In this context, further research is needed to support companies’ proactive approaches to sustainability matters. In this case, if the high demand for sustainable warehousing comes from the government, policymakers, producers, or even end customers, warehousing companies should be prepared and know what to do, why, and when. One potential higher-level integration of automatization optimization in the WMS context could be self-operating autonomous vehicles [92] in the restricted parts of warehouses and their surrounding yards to be controlled by the WMS. In the long term, WMS could be developed to handle larger-scale fleets [93,94], and improve their optimization capabilities in warehouse environments.
To further understand the potential of WMS to achieve and set sustainability goals, studies on utilizing WMS alone for sustainability would be beneficial. This would add to understanding what can be achieved in warehouses with different available resources and tools. For example, in further studies, WMS functional characteristics for sustainability should be considered when discovering purely WMS-based capabilities for sustainability, including sustainability report functions, separated waste streams quantity generation forecasting, mapping and classification of different processes based on their CO2, and waste production per handled ton. This, in turn, will also lead to incorporating more quantitative and qualitative techniques to investigate this research direction further.
When there is a bigger picture of how WMS can be both socially and environmentally sustainable, it would be important to also be able to identify WMS sustainability contributing development possibilities according to the triple bottom line approach to cover all three pillars of sustainability [95] and overlapping sustainability elements in the same way as completed by ref. [96]. The same call for building WMS and sustainability knowledge came from the 3PL area specialist interviews by ref. [97]. Here, we would suggest also considering the sustainability trade-offs with WMS in warehousing, which is completed by refs. [98,99] in the SC contexts.

9. Limitations

The most important limitation of this research lies in the fact that only 12 studies contributed to the understanding of the environmental and social sustainability of WMS. The current academic literature on the researched WMS and sustainability topic is a bit narrow in availability, so it could not produce wider insights into WMS utilization in the sustainability connection. What makes the generalizability of these results subject to certain limitations.
As only Web of Science (Core Collection) and Scopus (Elsevier) were used as two databases to extract literature for the bibliometric and content analysis, this choice may lead to omitting findings from other databases.
For example, researchers can consider mapping the available knowledge from gray literature sources.

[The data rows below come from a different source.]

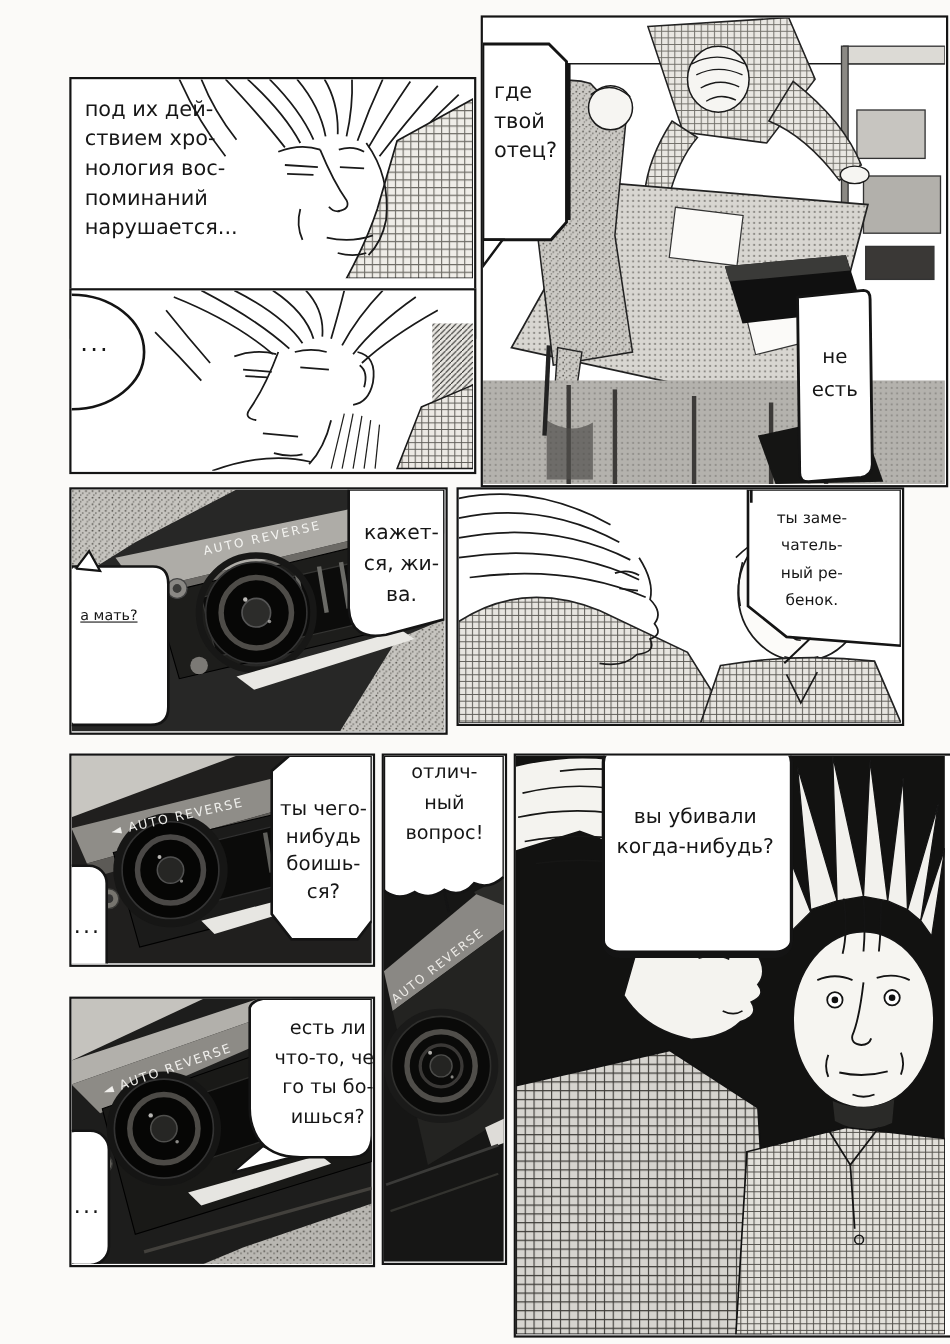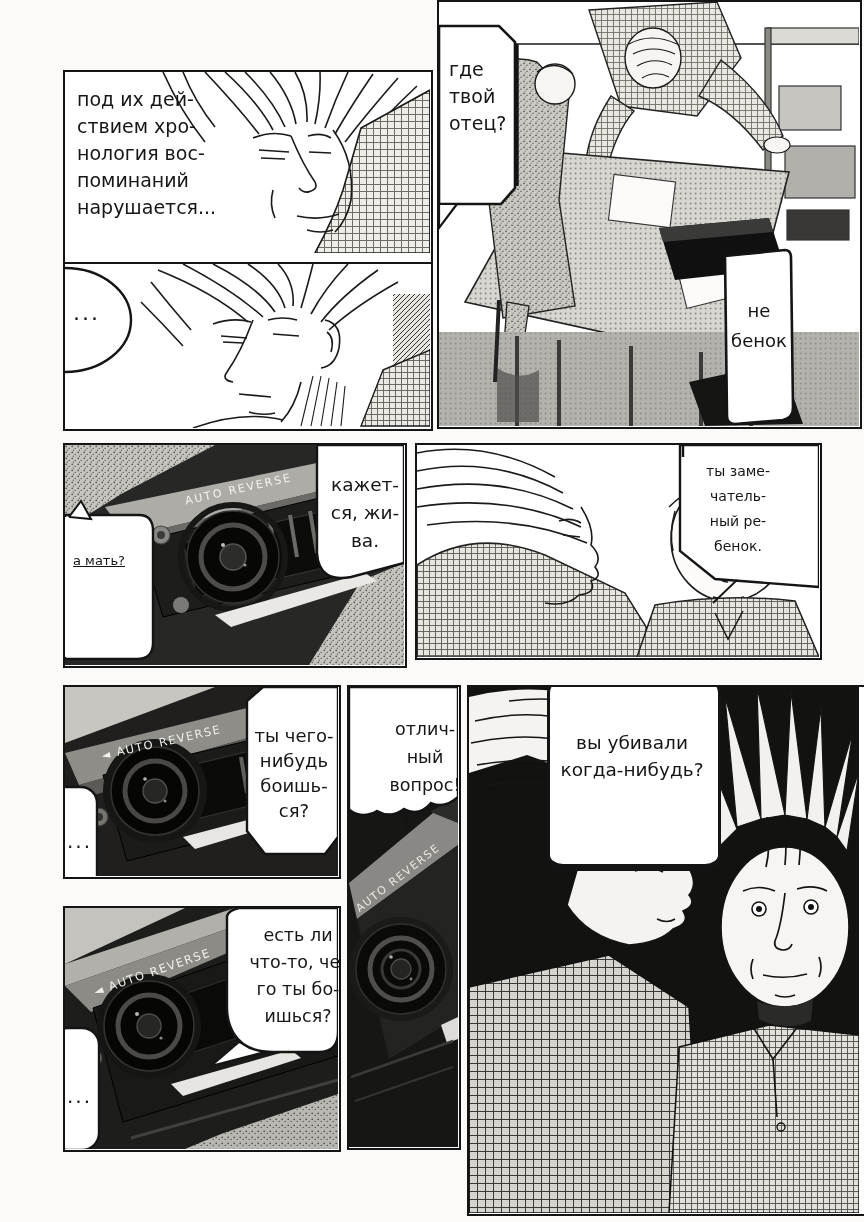"где" div.panel { top: 0 -> 14px }
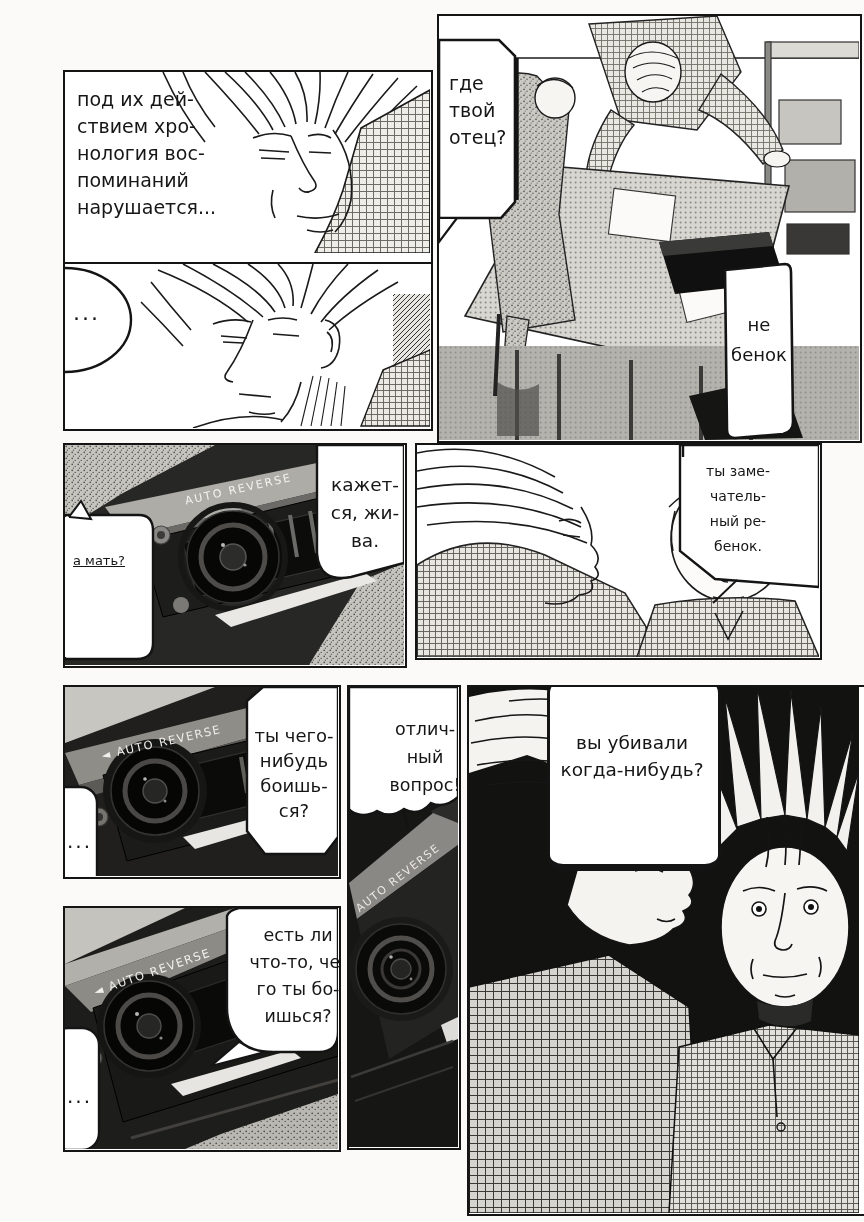"не" div.bubble-text { text: бенок -> есть }
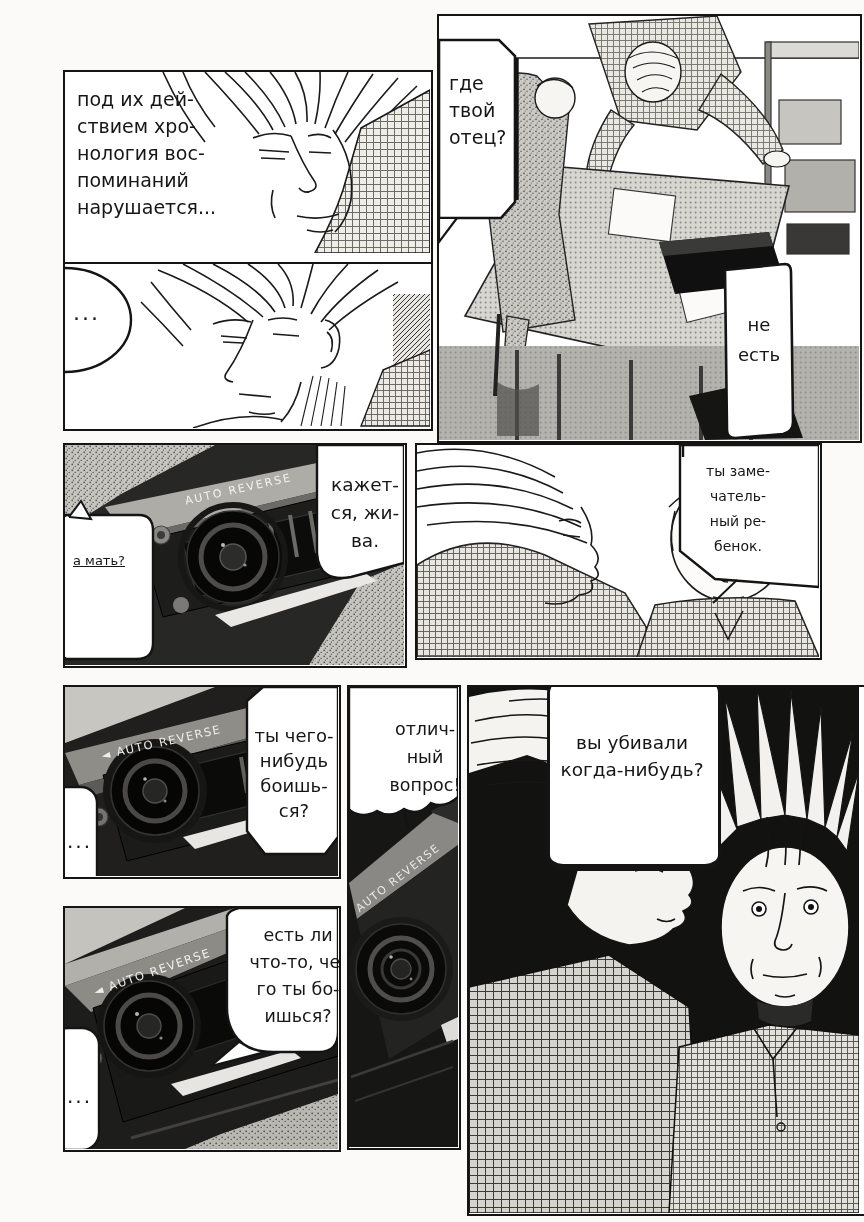"отлич-" div.bubble-text { padding-left: 21px -> none; top: 28px -> 1px }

It is also crucial to approach the study findings with understanding, as only English-published academic literature was analyzed.
Other limitations come from the main focus of the research on WMS actions towards sustainability rather than, e.g., using eco-friendly materials in warehouse construction or utilizing renewable energy in warehouses. For the same reasons, technical-related studies, e.g., programming and developing algorithms, were not reviewed. The current research has identified ways to utilize WMS for positive social and environmental sustainability contributions.
Despite the abovementioned limitations, we see our work as contributing to a better understanding of the current literature on WMS and sustainability for new in-depth research gap fulfillment efforts.

Author Contributions

Conceptualization, D.M. and A.H.; methodology, D.M.; software, D.M.; validation, D.M. and A.H.; formal analysis, D.M.; investigation, D.M.; resources, D.M.; data curation, D.M.; writing—original draft preparation, D.M.; writing—review and editing, D.M. and A.H.; visualization, D.M.; supervision, A.H.; project administration, A.H.; funding acquisition, A.H. All authors have read and agreed to the published version of the manuscript.

Funding

This study was supported and funded by the European Neighborhood instrument Cross-border Cooperation (ENI CBC) funded AWARE project under Grant KS1913.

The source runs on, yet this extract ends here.